-- PROVIDED ENTRIES follows --
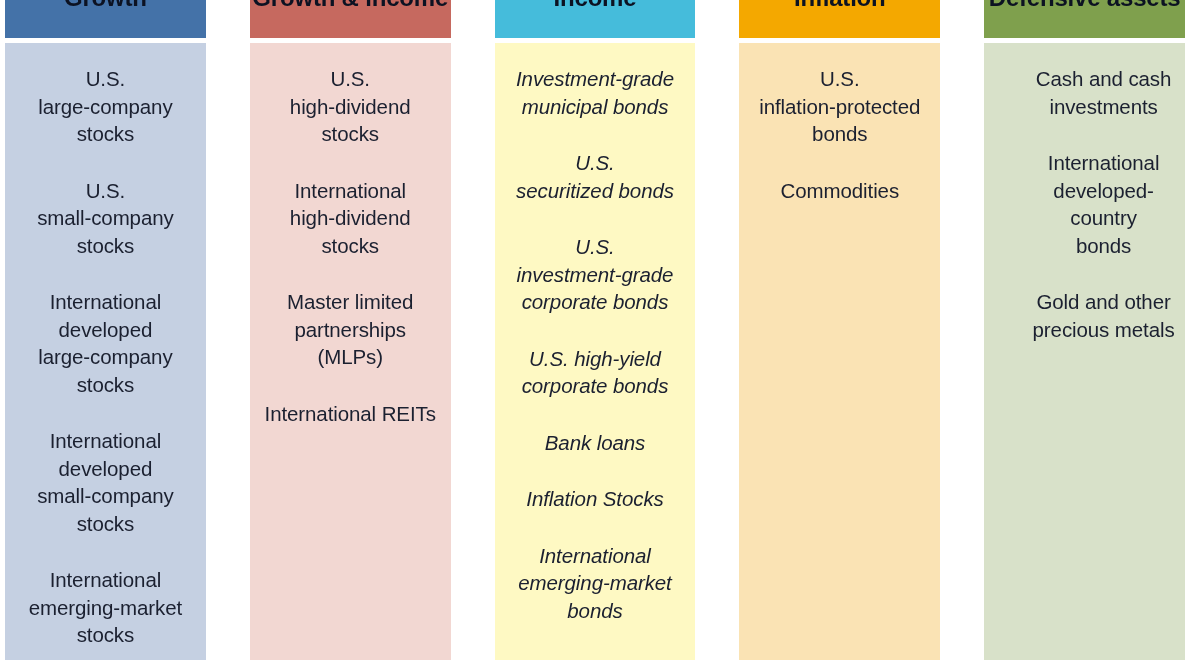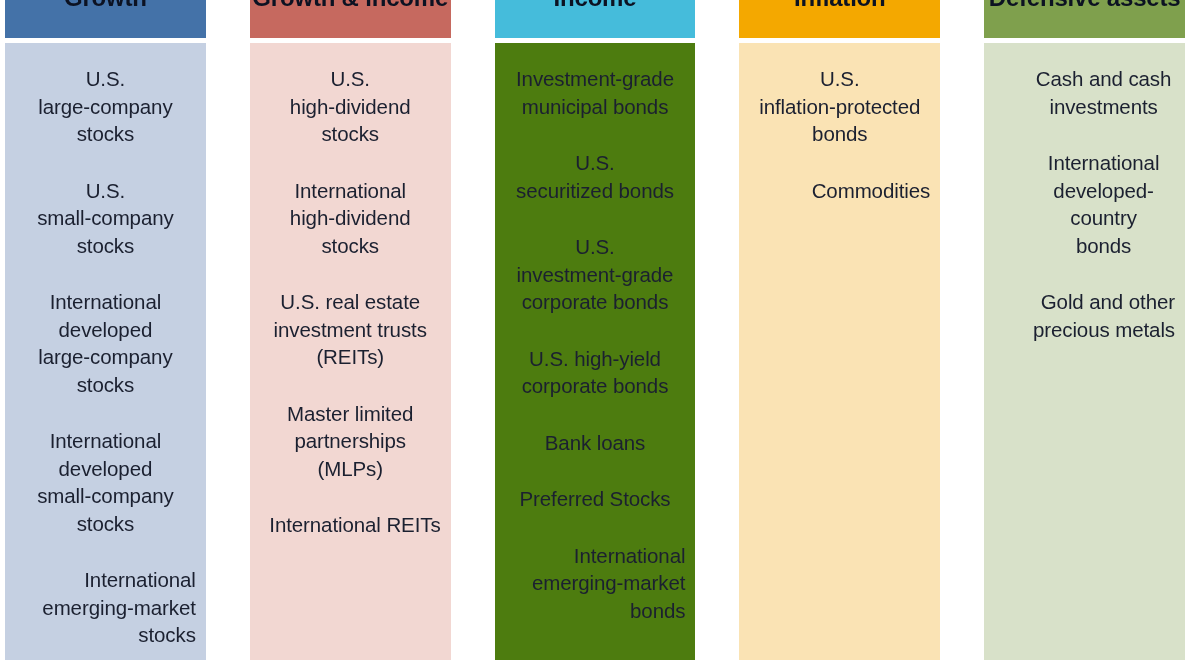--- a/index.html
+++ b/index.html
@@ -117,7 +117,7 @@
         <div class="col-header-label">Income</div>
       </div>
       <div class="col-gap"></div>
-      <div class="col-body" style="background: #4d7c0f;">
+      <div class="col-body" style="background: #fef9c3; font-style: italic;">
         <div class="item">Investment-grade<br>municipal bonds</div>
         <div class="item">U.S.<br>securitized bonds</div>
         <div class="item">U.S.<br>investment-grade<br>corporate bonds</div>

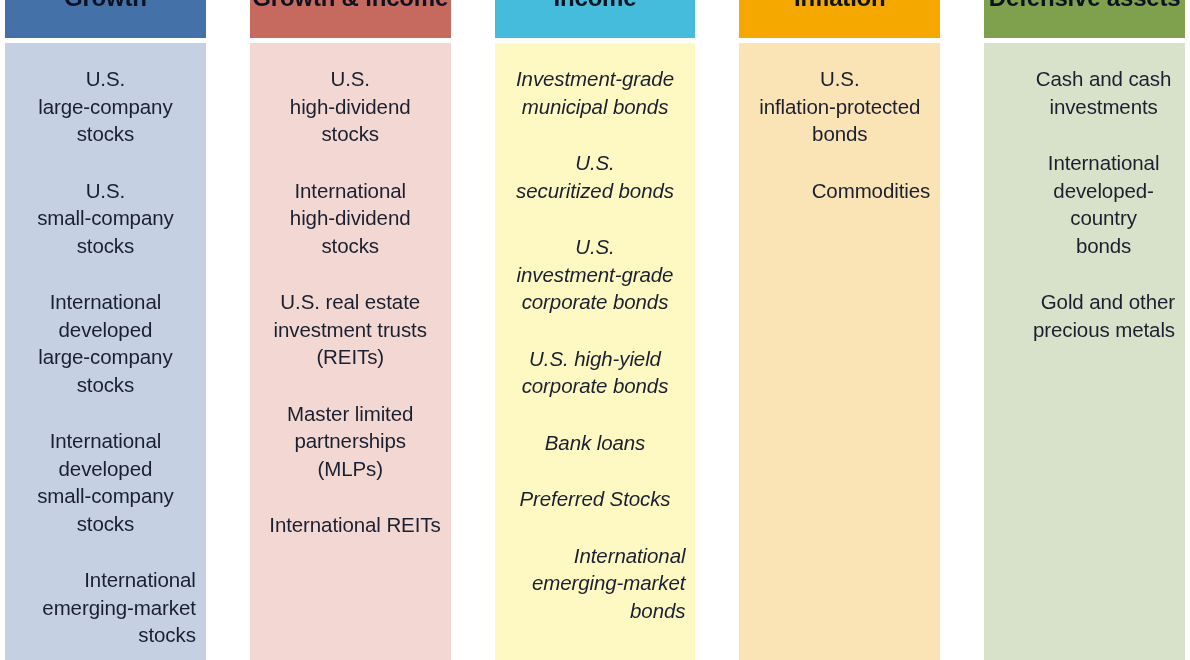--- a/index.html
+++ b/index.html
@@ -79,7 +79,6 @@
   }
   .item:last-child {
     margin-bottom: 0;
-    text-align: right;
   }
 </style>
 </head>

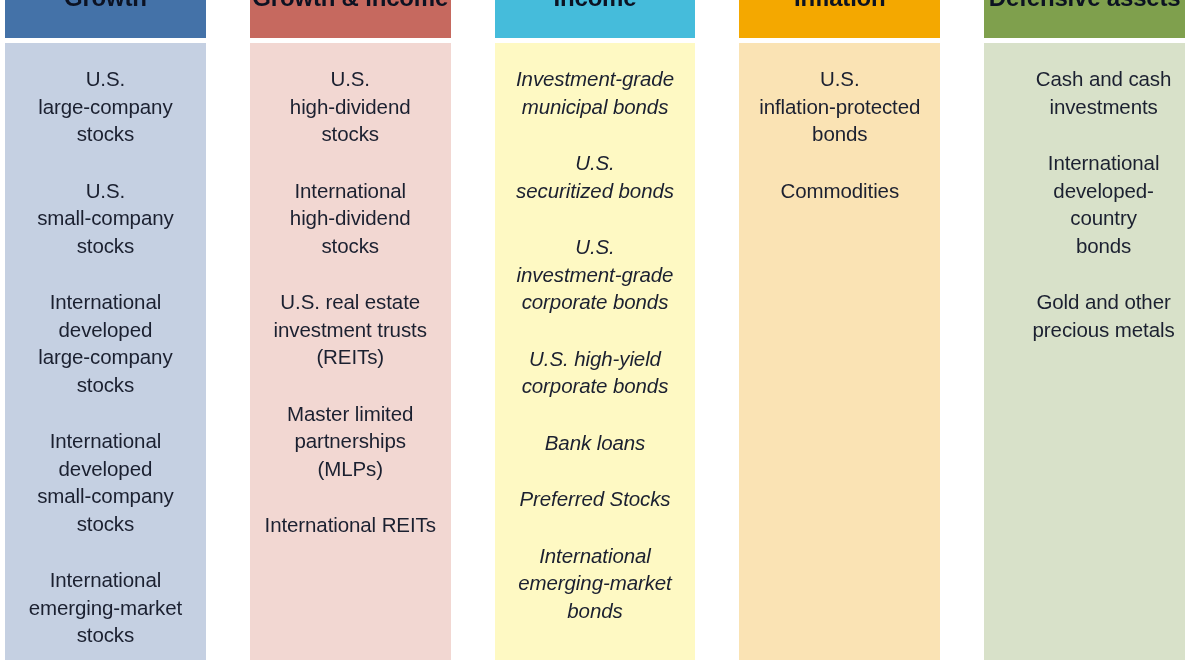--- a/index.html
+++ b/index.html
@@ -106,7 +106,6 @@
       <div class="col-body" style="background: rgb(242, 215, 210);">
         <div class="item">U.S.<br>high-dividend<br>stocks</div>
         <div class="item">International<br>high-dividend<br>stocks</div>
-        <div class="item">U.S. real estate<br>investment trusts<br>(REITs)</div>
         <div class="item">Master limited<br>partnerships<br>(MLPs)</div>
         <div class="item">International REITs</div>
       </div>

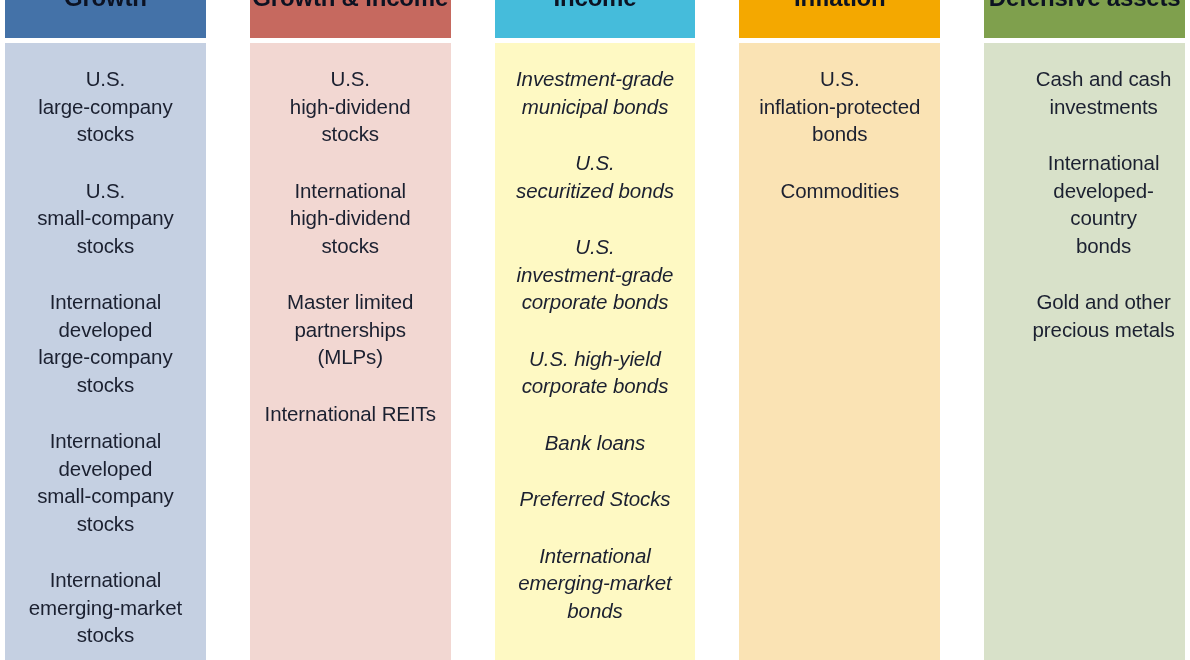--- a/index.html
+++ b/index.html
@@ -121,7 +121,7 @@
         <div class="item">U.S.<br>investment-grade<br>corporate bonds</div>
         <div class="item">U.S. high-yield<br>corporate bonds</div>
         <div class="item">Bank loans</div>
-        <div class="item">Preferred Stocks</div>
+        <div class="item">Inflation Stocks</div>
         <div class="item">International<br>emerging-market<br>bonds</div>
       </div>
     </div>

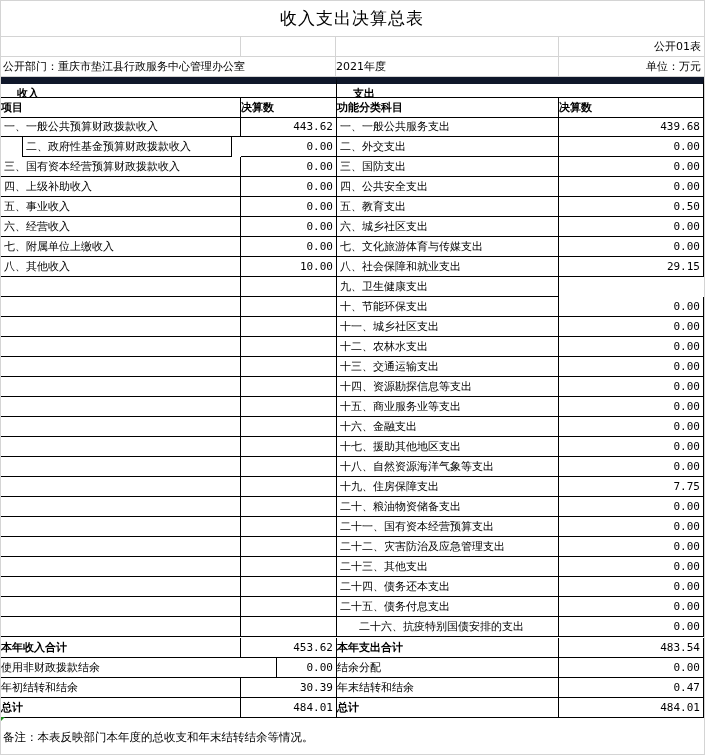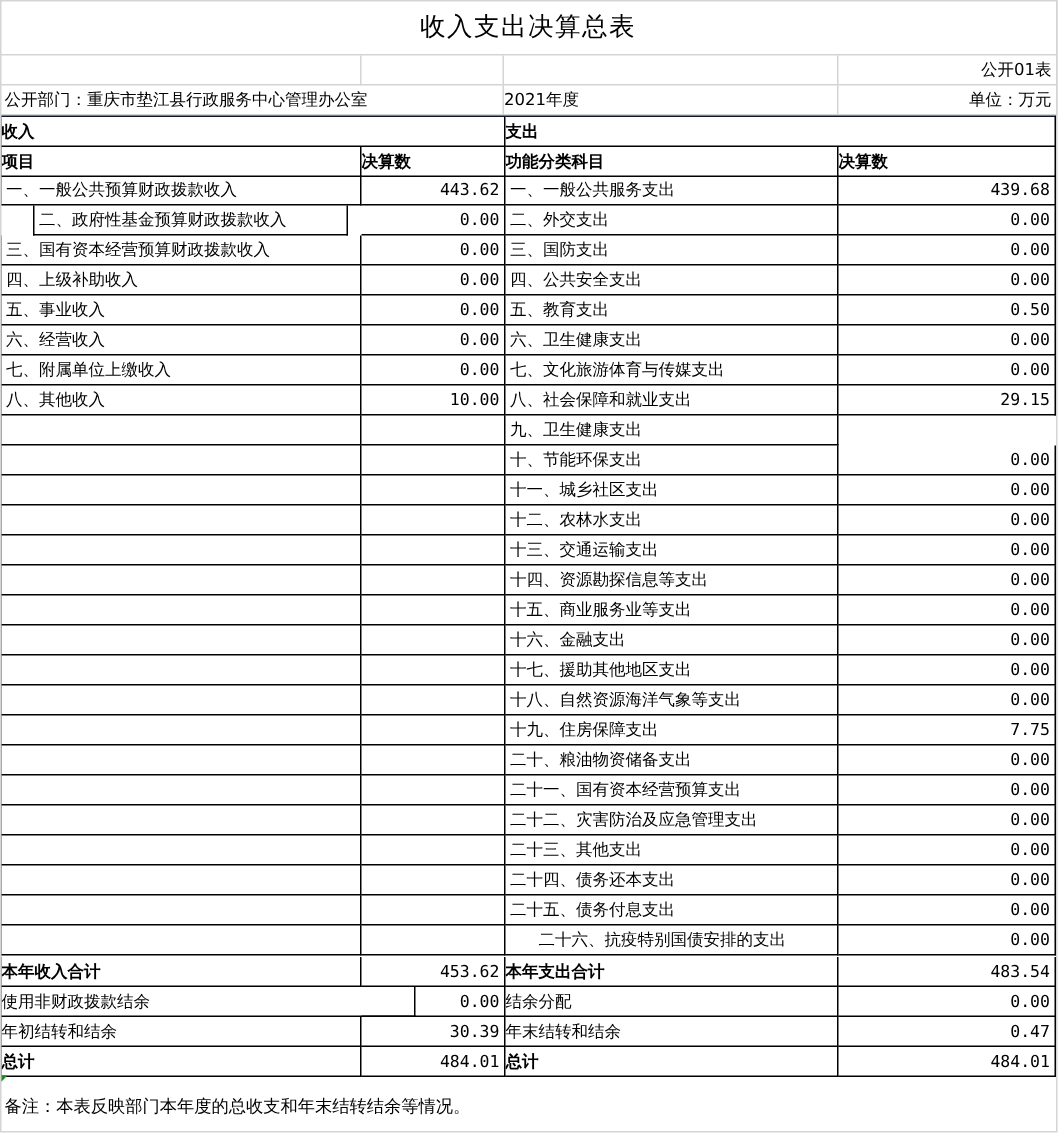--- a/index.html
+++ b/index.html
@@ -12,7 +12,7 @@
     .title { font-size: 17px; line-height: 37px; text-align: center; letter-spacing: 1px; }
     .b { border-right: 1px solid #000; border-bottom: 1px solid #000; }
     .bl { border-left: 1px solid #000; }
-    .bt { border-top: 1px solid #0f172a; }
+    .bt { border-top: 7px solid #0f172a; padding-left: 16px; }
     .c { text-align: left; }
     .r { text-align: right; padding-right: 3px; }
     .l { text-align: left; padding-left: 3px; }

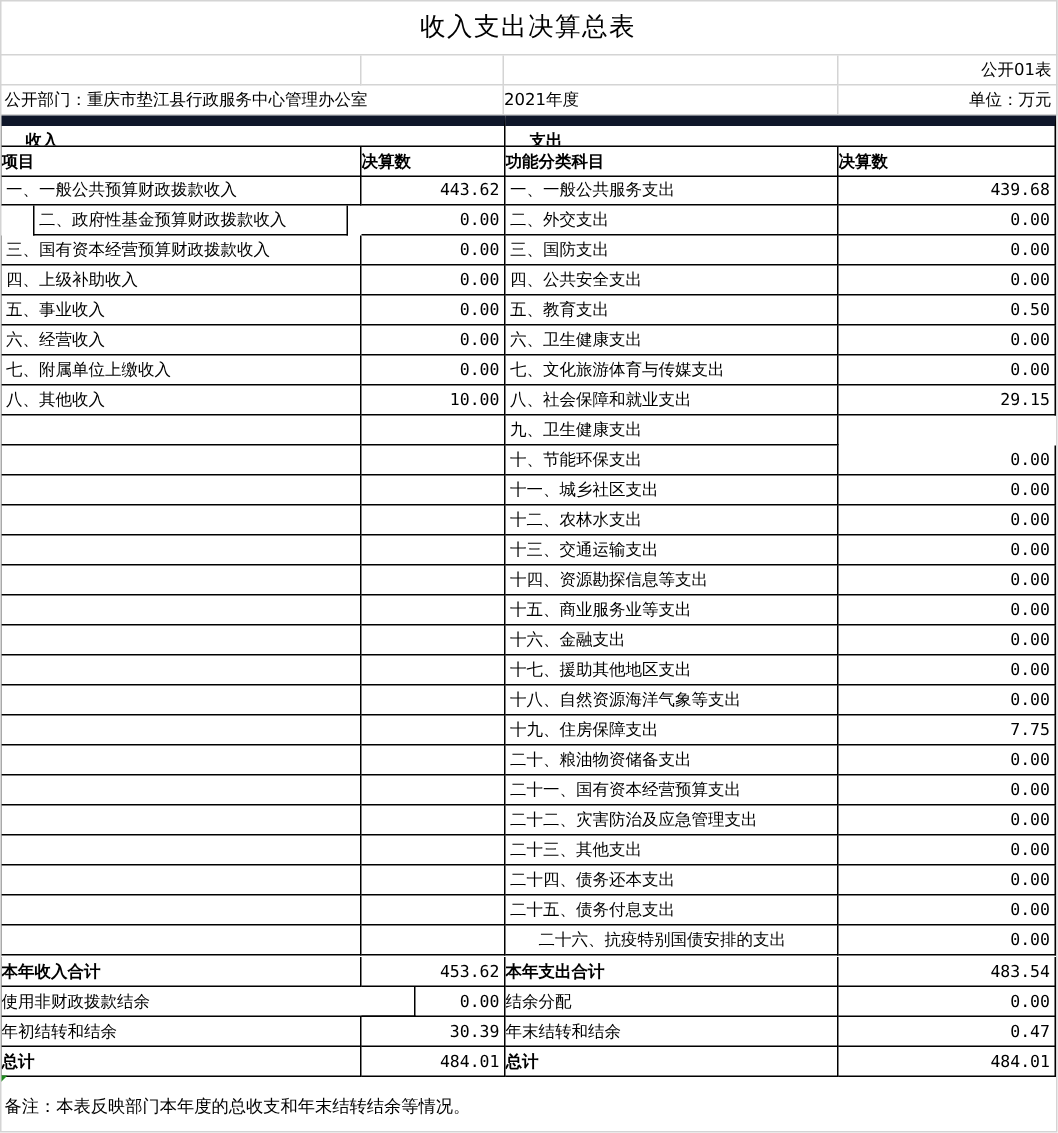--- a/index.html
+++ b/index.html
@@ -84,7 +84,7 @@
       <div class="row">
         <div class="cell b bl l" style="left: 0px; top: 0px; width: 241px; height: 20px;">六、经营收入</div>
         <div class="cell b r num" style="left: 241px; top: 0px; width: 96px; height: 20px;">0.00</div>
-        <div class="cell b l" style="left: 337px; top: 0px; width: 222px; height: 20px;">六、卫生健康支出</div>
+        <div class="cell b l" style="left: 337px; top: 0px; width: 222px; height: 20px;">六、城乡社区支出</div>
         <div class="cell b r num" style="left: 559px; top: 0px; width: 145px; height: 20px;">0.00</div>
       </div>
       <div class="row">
-- PROVIDED ENTRIES concluded --
WHAT YOU HAVE TO DO
Where an entry contains an image, drop the image and copy everything else word for word.

COMPLETED TASK
--- a/index.html
+++ b/index.html
@@ -117,7 +117,7 @@
         <div class="col-header-label">Income</div>
       </div>
       <div class="col-gap"></div>
-      <div class="col-body" style="background: #4d7c0f;">
+      <div class="col-body" style="background: #fef9c3; font-style: italic;">
         <div class="item">Investment-grade<br>municipal bonds</div>
         <div class="item">U.S.<br>securitized bonds</div>
         <div class="item">U.S.<br>investment-grade<br>corporate bonds</div>

--- a/index.html
+++ b/index.html
@@ -79,7 +79,6 @@
   }
   .item:last-child {
     margin-bottom: 0;
-    text-align: right;
   }
 </style>
 </head>

--- a/index.html
+++ b/index.html
@@ -106,7 +106,6 @@
       <div class="col-body" style="background: rgb(242, 215, 210);">
         <div class="item">U.S.<br>high-dividend<br>stocks</div>
         <div class="item">International<br>high-dividend<br>stocks</div>
-        <div class="item">U.S. real estate<br>investment trusts<br>(REITs)</div>
         <div class="item">Master limited<br>partnerships<br>(MLPs)</div>
         <div class="item">International REITs</div>
       </div>

--- a/index.html
+++ b/index.html
@@ -121,7 +121,7 @@
         <div class="item">U.S.<br>investment-grade<br>corporate bonds</div>
         <div class="item">U.S. high-yield<br>corporate bonds</div>
         <div class="item">Bank loans</div>
-        <div class="item">Preferred Stocks</div>
+        <div class="item">Inflation Stocks</div>
         <div class="item">International<br>emerging-market<br>bonds</div>
       </div>
     </div>

--- a/index.html
+++ b/index.html
@@ -12,7 +12,7 @@
     .title { font-size: 17px; line-height: 37px; text-align: center; letter-spacing: 1px; }
     .b { border-right: 1px solid #000; border-bottom: 1px solid #000; }
     .bl { border-left: 1px solid #000; }
-    .bt { border-top: 1px solid #0f172a; }
+    .bt { border-top: 7px solid #0f172a; padding-left: 16px; }
     .c { text-align: left; }
     .r { text-align: right; padding-right: 3px; }
     .l { text-align: left; padding-left: 3px; }

--- a/index.html
+++ b/index.html
@@ -84,7 +84,7 @@
       <div class="row">
         <div class="cell b bl l" style="left: 0px; top: 0px; width: 241px; height: 20px;">六、经营收入</div>
         <div class="cell b r num" style="left: 241px; top: 0px; width: 96px; height: 20px;">0.00</div>
-        <div class="cell b l" style="left: 337px; top: 0px; width: 222px; height: 20px;">六、卫生健康支出</div>
+        <div class="cell b l" style="left: 337px; top: 0px; width: 222px; height: 20px;">六、城乡社区支出</div>
         <div class="cell b r num" style="left: 559px; top: 0px; width: 145px; height: 20px;">0.00</div>
       </div>
       <div class="row">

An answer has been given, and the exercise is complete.